Ajit Singh

Posted on May 25 • Originally published at singhajit.com

System Design Cheat Sheet: Concepts Every Developer Should Know

#systemdesign #backend #beginners #interview

I spent years reading system design books and articles, watching conference talks, and building actual systems. This cheat sheet is everything I wish I had when I started. It covers the concepts that actually matter when building systems that scale.

Use this as a reference when designing systems, preparing for interviews, or reviewing architecture decisions.

The System Design Process
Scalability Fundamentals
Load Balancing
Caching
Databases
Message Queues
API Design
Distributed Systems Concepts
Common Architecture Patterns
Monitoring and Observability
Capacity Estimation
Quick Reference Tables

The System Design Process

Before diving into components, understand the process. Every good design starts with requirements.

Step 1: Clarify Requirements

Never start designing without understanding what you are building.

Functional Requirements (what the system does):

What features does the system need?
Who are the users?
What are the core use cases?

Non-Functional Requirements (how well it does it):

Scale: How many users? How much data?
Performance: What latency is acceptable?
Availability: How much downtime is tolerable?
Consistency: Is eventual consistency acceptable?

Step 2: Estimate Scale

Back-of-envelope calculations set the foundation. Get the order of magnitude right.

Metric	Question to Ask
Users	Daily active users? Peak concurrent users?
Storage	How much data per user? How long do we keep it?
Bandwidth	Average request size? Uploads vs downloads?
Throughput	Requests per second? Read-heavy or write-heavy?

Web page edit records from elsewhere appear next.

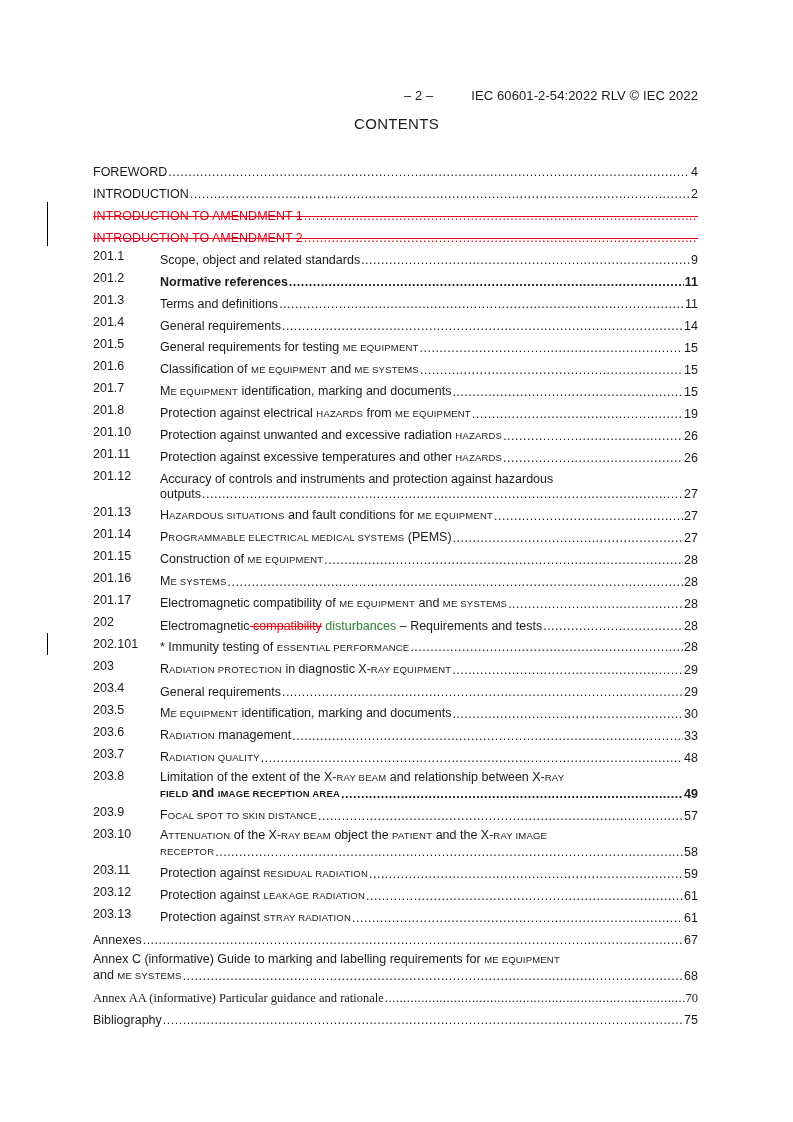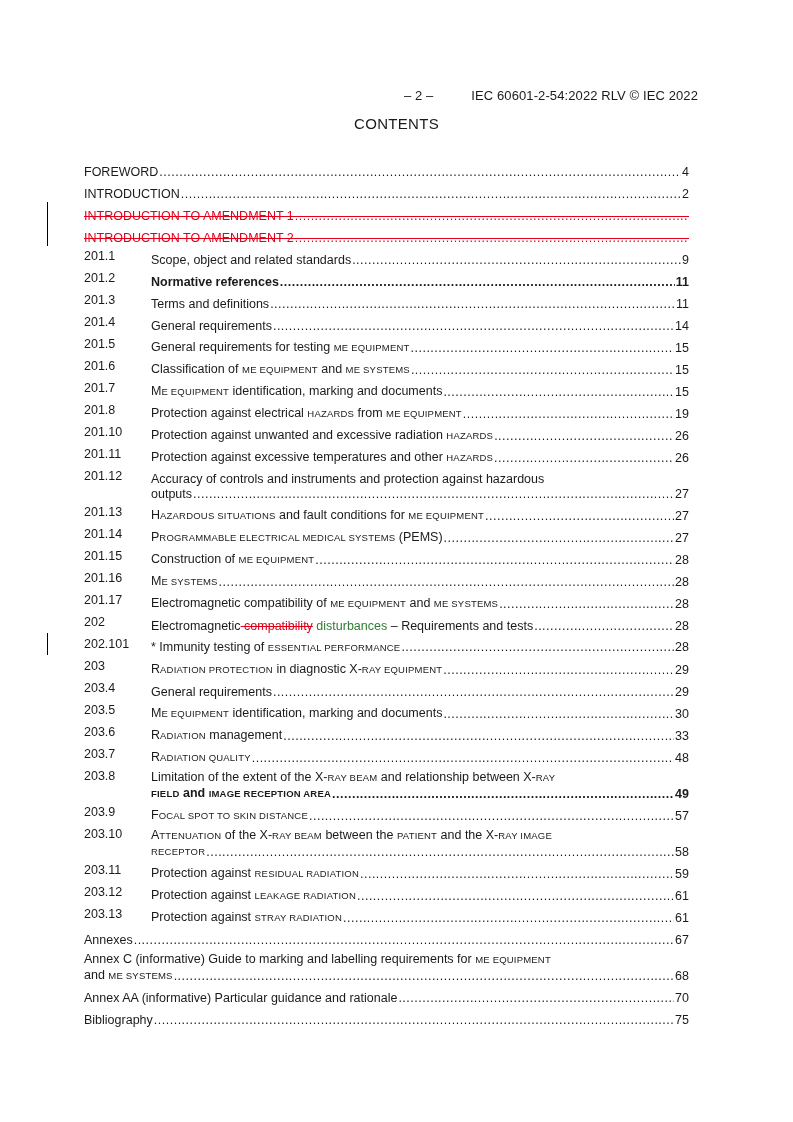"FOREWORD" .toc { left: 84px -> 93px }
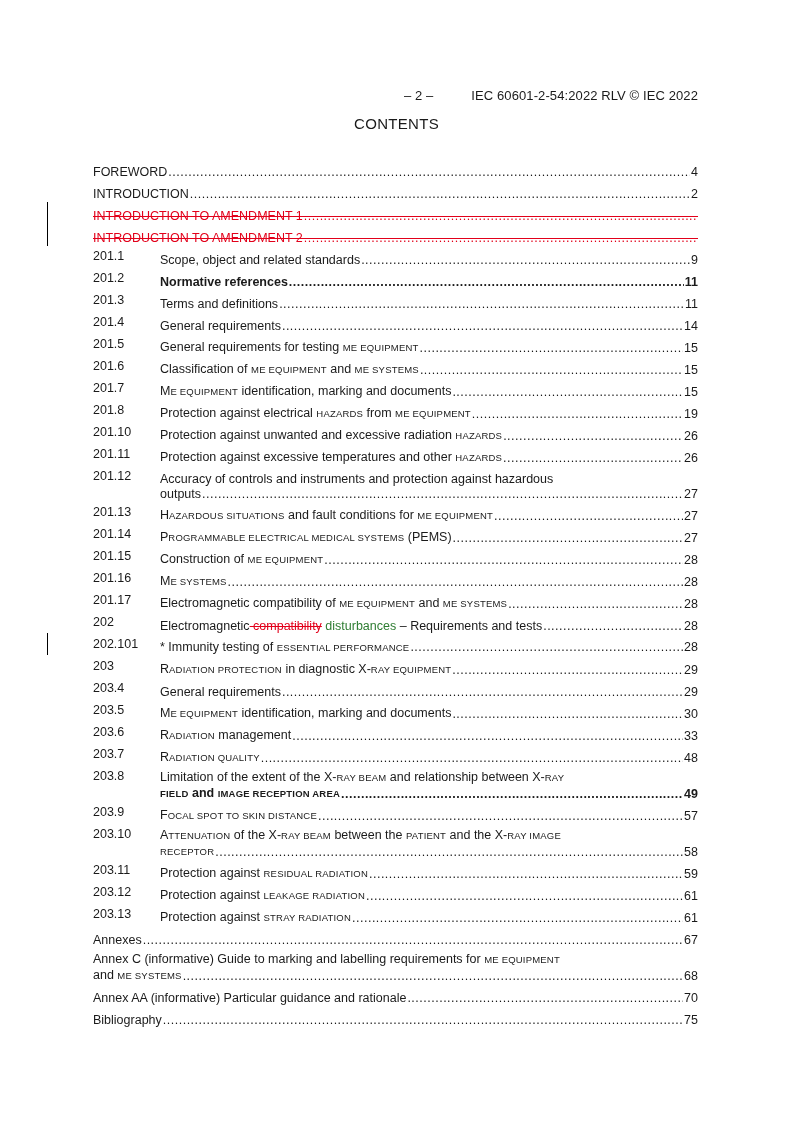"between the" span { text: between -> object }
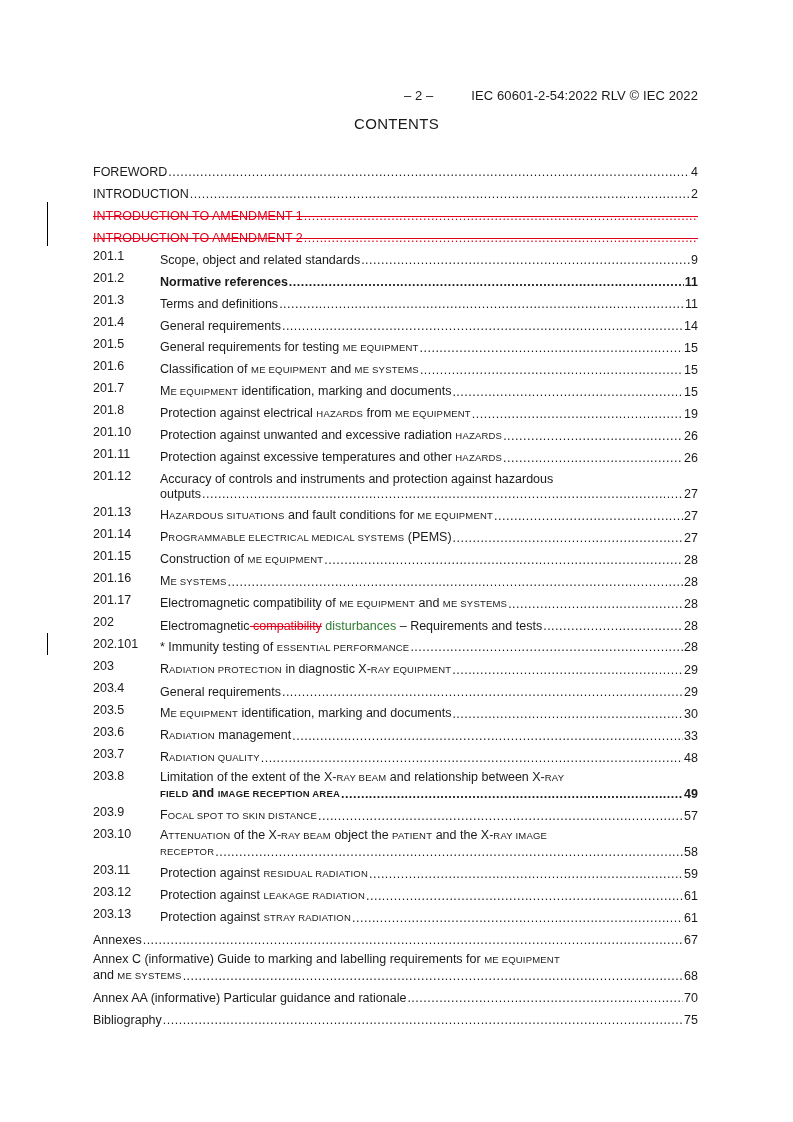"Annex AA (informative) Particular" span.l2-wrap { font-family: none -> Liberation Serif, serif }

Step 3: Define High-Level Design

Draw the main components and how data flows between them.

Step 4: Deep Dive into Components

Pick the most critical or complex components and design them in detail. This includes database schemas, API contracts, and algorithms.

Step 5: Address Bottlenecks and Trade-offs

Every design has trade-offs. Identify potential bottlenecks and explain how you would handle them.

Scalability Fundamentals

Scalability is the ability to handle increased load. There are two approaches.

Vertical Scaling (Scale Up)

Add more resources to existing machines.

Pros	Cons
Simple to implement	Hardware limits (you cannot buy a bigger server indefinitely)
No code changes needed	Single point of failure
Easier to manage	Expensive at high end
No distributed complexity	Downtime during upgrades

Horizontal Scaling (Scale Out)

Add more machines to distribute the load.

Pros	Cons
Near unlimited scaling	More complex architecture
Better fault tolerance	Requires distributed systems knowledge
Cost effective (commodity hardware)	Data consistency challenges
No single point of failure	Network overhead

Rule of thumb: Start simple with vertical scaling, move to horizontal when you hit limits or need fault tolerance.

Load Balancing

A load balancer distributes traffic across multiple servers.

Why Use Load Balancers?

Availability: If one server dies, traffic goes to healthy servers
Scalability: Add servers behind the load balancer as traffic grows
Performance: Prevent any single server from being overwhelmed

Load Balancing Algorithms

Algorithm	How It Works	Best For
Round Robin	Requests go to servers in rotation	Equal-capacity servers, stateless apps
Weighted Round Robin	Higher-weight servers get more traffic	Mixed-capacity server fleet
Least Connections	New requests go to server with fewest active connections	Long-running requests, varying request times
IP Hash	Client IP determines server (sticky sessions)	Stateful applications, session affinity
Least Response Time	Fastest responding server gets next request	Performance-critical applications

Layer 4 vs Layer 7 Load Balancing

Layer 4 (Transport Layer) routes based on IP address and port. Fast but cannot inspect content.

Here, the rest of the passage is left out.